Listed entries Block Start
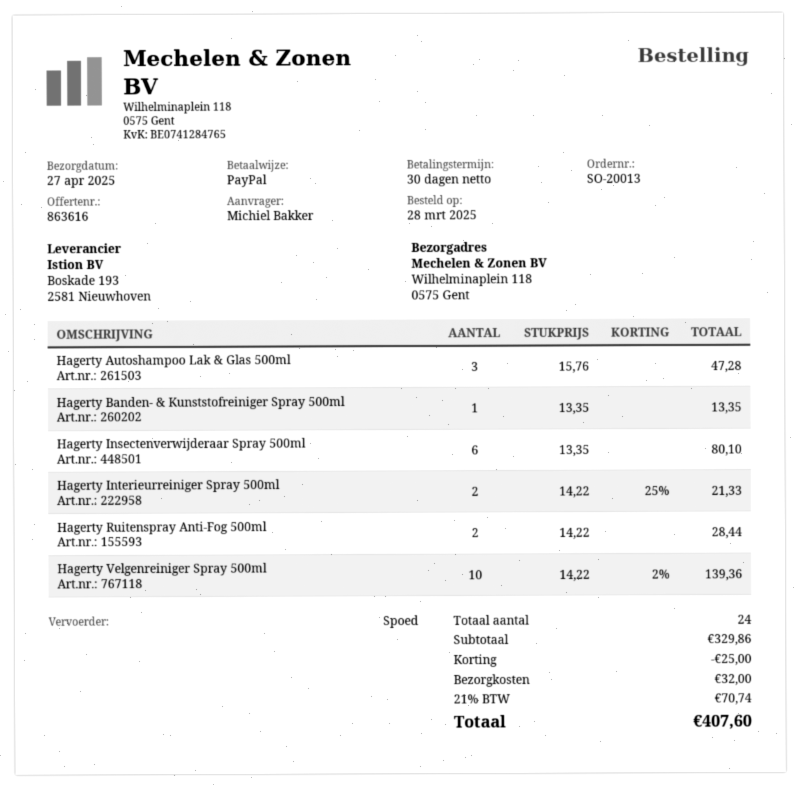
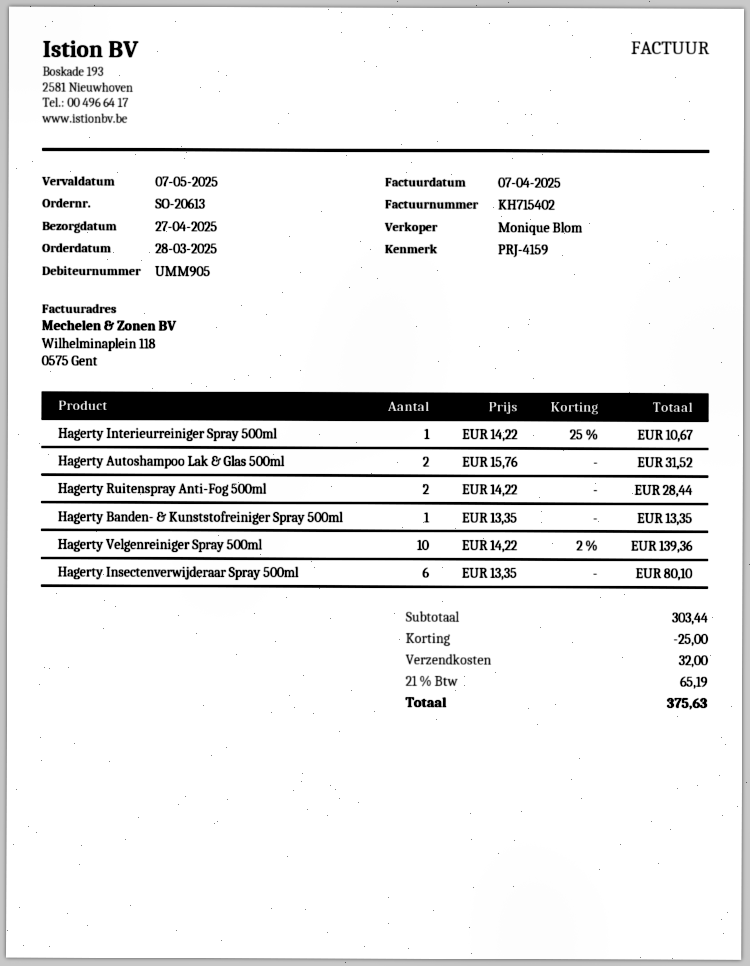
order number: SO-20013 -> SO-20613
Hagerty Autoshampoo Lak & Glas 500ml: 3 x 15.76 = 47.28 -> 2 x 15.76 = 31.52
Hagerty Interieurreiniger Spray 500ml: 2 x 14.22 - 25% = 21.33 -> 1 x 14.22 - 25% = 10.67
subtotal: 329.86 -> 303.44
tax: 21% = 70.74 -> 21% = 65.19
total: 407.60 -> 375.63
Listed entries Block End
### [Exercise description]
Whenever a line above includes the string "Hagerty", copy it.

### [Result]
Hagerty Autoshampoo Lak & Glas 500ml: 3 x 15.76 = 47.28 -> 2 x 15.76 = 31.52
Hagerty Interieurreiniger Spray 500ml: 2 x 14.22 - 25% = 21.33 -> 1 x 14.22 - 25% = 10.67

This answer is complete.